杉田玄白 度重なる病との闘い

「解体新書」を書いた杉田玄白は医者だったため、自分の体調を客観的に、克明に記録していました。
 
83歳まで生きましたが、晩年は次々と襲う病との闘いに耐える日々だったようです。
 
(このコンテンツは平成23年2月23日付九州スポーツ新聞 若林利光医師のコラム「長寿への道しるべ」を参考にしています)
 

玄白は癪(「しゃく」 胃・十二指腸潰瘍や胆石)の持病があったものの、それ以外は特に大きな病を患いませんでした。若いころ飲んでいた酒は、中年を過ぎてやめています。
 

 
玄白が体を壊すきっかけになったのは、可愛がっていた孫の死です。
 
ショックのあまり寝込むようになり、めっきり老け込んでしまいました。
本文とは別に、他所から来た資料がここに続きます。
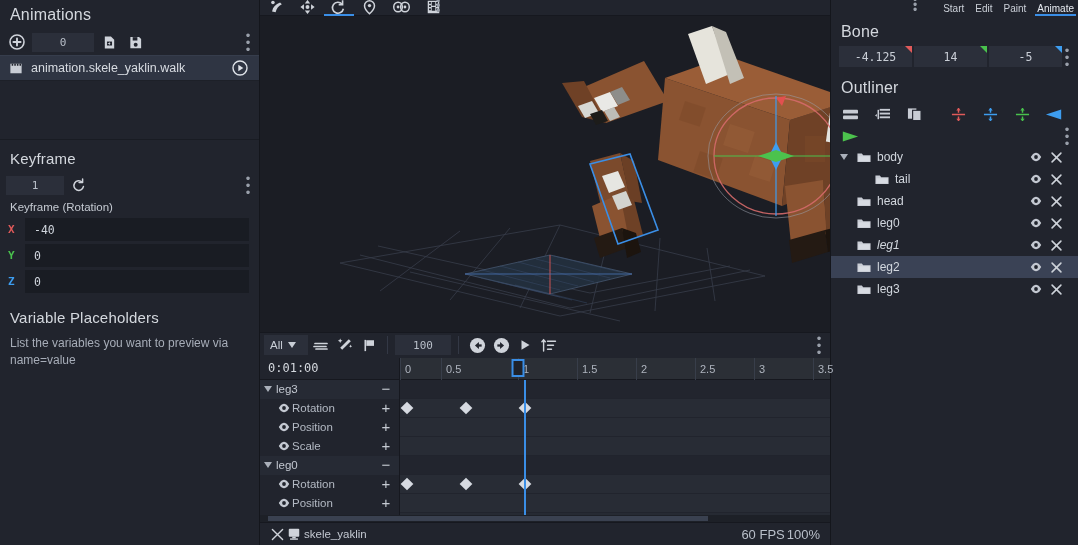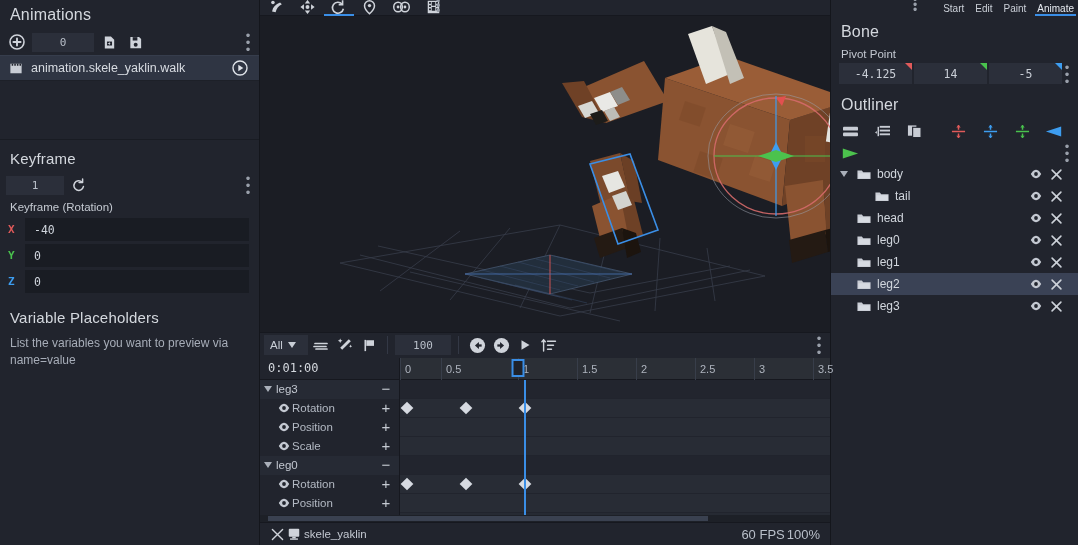--- a/index.html
+++ b/index.html
@@ -695,7 +695,6 @@
       </div>
 
     <div class="panel-title" style="padding-top:8px">Bone</div>
-    <div class="pivot-label">Pivot Point</div>
     <div class="pivot-row">
       <div class="pivot-cell px">-4.125</div>
       <div class="pivot-cell py">14</div>

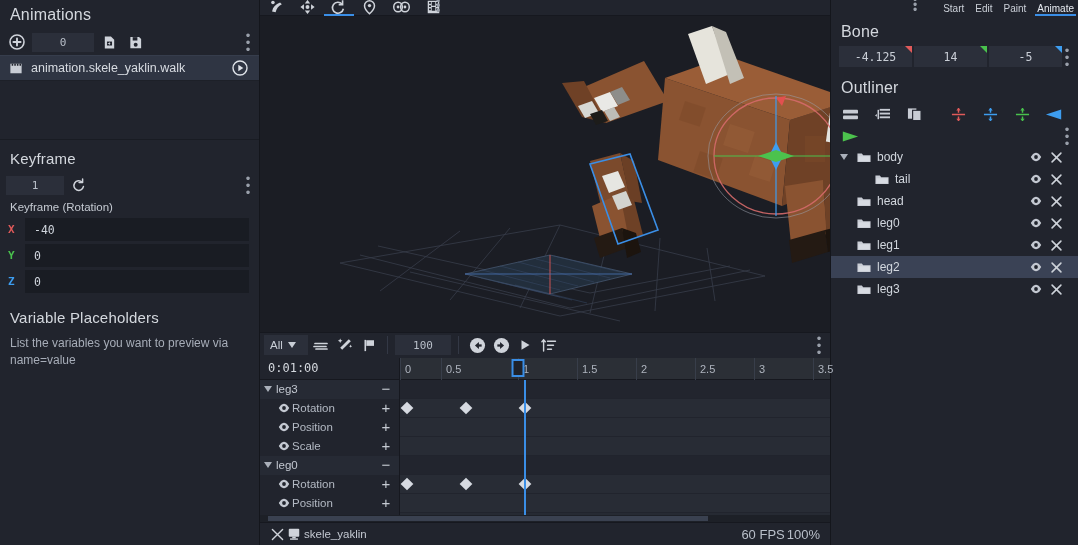--- a/index.html
+++ b/index.html
@@ -862,6 +862,48 @@
             </svg>
           </span>
         </div>
+        <div class="onode" style="padding-left: 6px; font-style: italic;">
+          <span class="ocaret"></span>
+          <span class="ofolder">
+            <svg width="14" height="11" viewBox="0 0 16 12">
+              <path d="M0.5 1.5h5l1.6 2h8.4v7.5H0.5z" fill="#c8ccd4"></path>
+              <path d="M1.6 4.6h13v5.6h-13z" fill="#d7dbe2"></path>
+            </svg>
+          </span>
+          <span class="olabel">leg1</span>
+          <span class="oeye">
+            <svg width="12" height="10" viewBox="0 0 14 10">
+              <path d="M7 0C3.4 0 1 5 1 5s2.4 5 6 5 6-5 6-5-2.4-5-6-5z" fill="#c3c8d1"></path>
+              <circle cx="7" cy="5" r="2.2" fill="#21242d"></circle>
+            </svg>
+          </span>
+          <span class="ox">
+            <svg width="11" height="11" viewBox="0 0 12 12">
+              <path d="M1.2 1.2l9.6 9.6M10.8 1.2l-9.6 9.6" stroke="#cdd2d9" stroke-width="1.7" stroke-linecap="round"></path>
+            </svg>
+          </span>
+        </div>
+        <div class="onode selected" style="padding-left: 6px;">
+          <span class="ocaret"></span>
+          <span class="ofolder">
+            <svg width="14" height="11" viewBox="0 0 16 12">
+              <path d="M0.5 1.5h5l1.6 2h8.4v7.5H0.5z" fill="#c8ccd4"></path>
+              <path d="M1.6 4.6h13v5.6h-13z" fill="#d7dbe2"></path>
+            </svg>
+          </span>
+          <span class="olabel">leg2</span>
+          <span class="oeye">
+            <svg width="12" height="10" viewBox="0 0 14 10">
+              <path d="M7 0C3.4 0 1 5 1 5s2.4 5 6 5 6-5 6-5-2.4-5-6-5z" fill="#c3c8d1"></path>
+              <circle cx="7" cy="5" r="2.2" fill="#21242d"></circle>
+            </svg>
+          </span>
+          <span class="ox">
+            <svg width="11" height="11" viewBox="0 0 12 12">
+              <path d="M1.2 1.2l9.6 9.6M10.8 1.2l-9.6 9.6" stroke="#cdd2d9" stroke-width="1.7" stroke-linecap="round"></path>
+            </svg>
+          </span>
+        </div>
         <div class="onode" style="padding-left: 6px;">
           <span class="ocaret"></span>
           <span class="ofolder">
@@ -870,48 +912,6 @@
               <path d="M1.6 4.6h13v5.6h-13z" fill="#d7dbe2"></path>
             </svg>
           </span>
-          <span class="olabel">leg1</span>
-          <span class="oeye">
-            <svg width="12" height="10" viewBox="0 0 14 10">
-              <path d="M7 0C3.4 0 1 5 1 5s2.4 5 6 5 6-5 6-5-2.4-5-6-5z" fill="#c3c8d1"></path>
-              <circle cx="7" cy="5" r="2.2" fill="#21242d"></circle>
-            </svg>
-          </span>
-          <span class="ox">
-            <svg width="11" height="11" viewBox="0 0 12 12">
-              <path d="M1.2 1.2l9.6 9.6M10.8 1.2l-9.6 9.6" stroke="#cdd2d9" stroke-width="1.7" stroke-linecap="round"></path>
-            </svg>
-          </span>
-        </div>
-        <div class="onode selected" style="padding-left: 6px;">
-          <span class="ocaret"></span>
-          <span class="ofolder">
-            <svg width="14" height="11" viewBox="0 0 16 12">
-              <path d="M0.5 1.5h5l1.6 2h8.4v7.5H0.5z" fill="#c8ccd4"></path>
-              <path d="M1.6 4.6h13v5.6h-13z" fill="#d7dbe2"></path>
-            </svg>
-          </span>
-          <span class="olabel">leg2</span>
-          <span class="oeye">
-            <svg width="12" height="10" viewBox="0 0 14 10">
-              <path d="M7 0C3.4 0 1 5 1 5s2.4 5 6 5 6-5 6-5-2.4-5-6-5z" fill="#c3c8d1"></path>
-              <circle cx="7" cy="5" r="2.2" fill="#21242d"></circle>
-            </svg>
-          </span>
-          <span class="ox">
-            <svg width="11" height="11" viewBox="0 0 12 12">
-              <path d="M1.2 1.2l9.6 9.6M10.8 1.2l-9.6 9.6" stroke="#cdd2d9" stroke-width="1.7" stroke-linecap="round"></path>
-            </svg>
-          </span>
-        </div>
-        <div class="onode" style="padding-left: 6px;">
-          <span class="ocaret"></span>
-          <span class="ofolder">
-            <svg width="14" height="11" viewBox="0 0 16 12">
-              <path d="M0.5 1.5h5l1.6 2h8.4v7.5H0.5z" fill="#c8ccd4"></path>
-              <path d="M1.6 4.6h13v5.6h-13z" fill="#d7dbe2"></path>
-            </svg>
-          </span>
           <span class="olabel">leg3</span>
           <span class="oeye">
             <svg width="12" height="10" viewBox="0 0 14 10">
以来、数々の体調不良に襲われます。

・長距離を歩けなくなる
・遠くも近くも見えにくくなり、読書や書きものも満足にできなくなる
・鼻詰まりで嗅覚も鈍くなる
 
・難聴と耳鳴りに悩まされ始める
・歯も60歳頃から抜け始め、80歳になると歯が全て抜けてしまう
・さらには便秘、頻尿も
・パーキンソン病と思われる歩行困難(突進歩行)も発症

医師である玄白も、闘病の辛さからか「死んだほうがましではないかと思うこともある」と言うようになります。そんなときは散歩をしたり、弟子たちと話をして気分を紛らわしました。
 
最期は数日間病臥したものの、苦しむことなく亡くなりました。
 
複数の病に悩まされたにも関わらず、認知症にはならなかったようです。